Make MIT Great Again

At the September MIT faculty meeting, Provost Anantha P. Chandrakasan and Executive VP and Treasurer Glen Shor shared insights into the Institute’s strategy as it navigates a perilous financial landscape ahead. To address these challenges, they formed a Financial Scenarios Working Group.

The Provost explained: “As we watch elite Ivy League universities destroy their reputations, squandering hundreds of millions of dollars on DEI initiatives ruled illegal and social justice activism programs that radicalized a generation of students, MIT decided to take a different course.”

“As the leading STEM university in the world facing a projected $200M annual budget shortall, our plan is to get back to basics.”

Effectively immediately a 20% Reduction in Force (RIF) will be implemented across all administrative staff.

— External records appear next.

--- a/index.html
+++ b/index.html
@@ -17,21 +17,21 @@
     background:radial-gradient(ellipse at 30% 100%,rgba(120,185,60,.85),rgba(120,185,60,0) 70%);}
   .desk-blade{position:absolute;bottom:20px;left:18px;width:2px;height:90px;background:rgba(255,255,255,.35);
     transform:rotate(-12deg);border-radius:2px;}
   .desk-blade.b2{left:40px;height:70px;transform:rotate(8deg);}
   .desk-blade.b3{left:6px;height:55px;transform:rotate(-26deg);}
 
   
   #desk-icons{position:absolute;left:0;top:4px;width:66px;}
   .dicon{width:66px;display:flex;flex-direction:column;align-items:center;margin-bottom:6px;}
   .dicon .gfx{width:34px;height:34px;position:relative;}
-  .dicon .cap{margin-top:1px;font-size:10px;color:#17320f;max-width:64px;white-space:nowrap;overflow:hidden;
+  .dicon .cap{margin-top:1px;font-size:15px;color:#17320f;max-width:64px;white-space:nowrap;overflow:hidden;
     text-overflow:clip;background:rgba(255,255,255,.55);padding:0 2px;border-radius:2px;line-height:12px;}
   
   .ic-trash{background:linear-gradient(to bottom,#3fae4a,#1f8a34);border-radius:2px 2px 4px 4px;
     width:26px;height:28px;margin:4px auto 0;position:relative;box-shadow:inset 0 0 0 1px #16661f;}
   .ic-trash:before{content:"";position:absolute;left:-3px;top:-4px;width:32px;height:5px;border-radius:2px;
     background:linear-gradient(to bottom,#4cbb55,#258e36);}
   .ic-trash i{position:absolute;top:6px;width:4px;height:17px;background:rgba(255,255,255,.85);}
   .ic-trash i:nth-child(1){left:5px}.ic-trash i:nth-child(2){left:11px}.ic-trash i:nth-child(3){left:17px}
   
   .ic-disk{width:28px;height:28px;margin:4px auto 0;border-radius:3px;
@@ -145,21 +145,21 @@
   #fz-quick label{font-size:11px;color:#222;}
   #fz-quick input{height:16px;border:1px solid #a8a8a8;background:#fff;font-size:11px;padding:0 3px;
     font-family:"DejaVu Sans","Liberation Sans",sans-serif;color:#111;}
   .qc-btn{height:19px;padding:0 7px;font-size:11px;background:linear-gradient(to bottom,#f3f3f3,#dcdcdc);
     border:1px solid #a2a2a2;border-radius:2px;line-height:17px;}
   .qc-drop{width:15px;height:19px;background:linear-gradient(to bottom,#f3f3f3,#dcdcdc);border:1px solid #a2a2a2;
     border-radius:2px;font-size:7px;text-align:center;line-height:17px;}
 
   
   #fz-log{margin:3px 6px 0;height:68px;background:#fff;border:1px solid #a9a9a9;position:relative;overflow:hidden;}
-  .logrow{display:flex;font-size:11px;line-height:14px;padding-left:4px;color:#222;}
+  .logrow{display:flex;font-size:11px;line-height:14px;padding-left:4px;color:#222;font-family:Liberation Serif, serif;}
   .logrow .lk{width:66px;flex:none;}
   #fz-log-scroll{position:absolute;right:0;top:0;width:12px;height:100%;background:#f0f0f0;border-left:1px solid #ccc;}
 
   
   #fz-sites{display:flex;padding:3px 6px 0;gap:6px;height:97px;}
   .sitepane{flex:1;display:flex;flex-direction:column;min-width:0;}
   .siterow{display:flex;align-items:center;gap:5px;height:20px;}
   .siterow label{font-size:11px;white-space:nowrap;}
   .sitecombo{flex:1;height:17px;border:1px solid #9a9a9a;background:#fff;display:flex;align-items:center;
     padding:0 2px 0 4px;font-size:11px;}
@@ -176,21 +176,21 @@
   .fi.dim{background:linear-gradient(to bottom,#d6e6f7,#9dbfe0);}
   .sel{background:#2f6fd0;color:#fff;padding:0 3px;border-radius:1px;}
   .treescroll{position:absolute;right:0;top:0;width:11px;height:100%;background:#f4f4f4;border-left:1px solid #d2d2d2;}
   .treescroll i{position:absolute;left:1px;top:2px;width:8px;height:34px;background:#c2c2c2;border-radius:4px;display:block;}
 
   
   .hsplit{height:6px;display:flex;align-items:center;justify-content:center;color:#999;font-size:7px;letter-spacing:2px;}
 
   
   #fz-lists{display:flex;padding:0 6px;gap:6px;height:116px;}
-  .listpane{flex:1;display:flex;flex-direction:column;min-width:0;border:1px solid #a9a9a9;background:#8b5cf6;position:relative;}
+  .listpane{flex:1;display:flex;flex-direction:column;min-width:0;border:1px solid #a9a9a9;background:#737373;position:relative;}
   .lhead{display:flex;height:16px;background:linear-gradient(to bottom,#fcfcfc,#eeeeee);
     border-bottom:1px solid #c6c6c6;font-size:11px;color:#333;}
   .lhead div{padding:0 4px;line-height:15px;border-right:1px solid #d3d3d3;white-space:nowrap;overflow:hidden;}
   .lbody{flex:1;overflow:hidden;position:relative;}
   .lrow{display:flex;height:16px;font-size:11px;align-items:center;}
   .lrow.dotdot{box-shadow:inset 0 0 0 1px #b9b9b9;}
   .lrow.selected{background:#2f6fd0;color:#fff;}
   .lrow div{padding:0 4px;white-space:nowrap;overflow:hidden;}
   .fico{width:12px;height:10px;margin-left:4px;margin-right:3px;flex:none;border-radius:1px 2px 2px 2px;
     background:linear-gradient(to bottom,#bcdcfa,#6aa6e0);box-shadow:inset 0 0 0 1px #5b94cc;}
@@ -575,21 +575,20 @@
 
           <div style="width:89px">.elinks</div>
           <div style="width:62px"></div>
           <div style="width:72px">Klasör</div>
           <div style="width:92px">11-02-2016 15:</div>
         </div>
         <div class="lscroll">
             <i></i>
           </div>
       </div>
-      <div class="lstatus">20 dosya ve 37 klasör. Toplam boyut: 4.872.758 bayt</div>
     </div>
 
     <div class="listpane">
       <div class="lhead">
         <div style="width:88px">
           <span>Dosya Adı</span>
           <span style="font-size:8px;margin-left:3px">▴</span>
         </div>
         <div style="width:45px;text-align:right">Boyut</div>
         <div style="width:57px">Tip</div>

The School of Humanities, Arts, and Socialist Scientism (SHASS) will be stripped down to its core functions offering a smattering of survey courses to undergraduate science and engineering students. The totally unhinged Department of Anthropology and the cringeworthy Women & Gender Studies center will be closed.

In addition, the budget of MIT’s Division of Student Life (DSL) will be cut in half. “No more petting zoos, ice cream socials, or emotional therapy dogs,” explained Chandrakasan. “MIT is neither a country club nor a daycare center for disturbed adolescents.”

Reaction to the planned changes were mixed.

Professors Sally Haslanger and Michel DeGraff committed ritual seppuku in the Great Court, attended by wailing mourners from the banned Coalition Against Apartheid (CAA) and Erotic Vomiting program graduates from the Consortium for Graduate Studies in Gender, Culture, Women, and Sexuality (GCWS).

Conservative faculty and students, only recently emerged from their bunkers, were spotted parading around campus holding framed portraits of late MIT president Paul Gray wearing a “Make MIT Great Again” cap.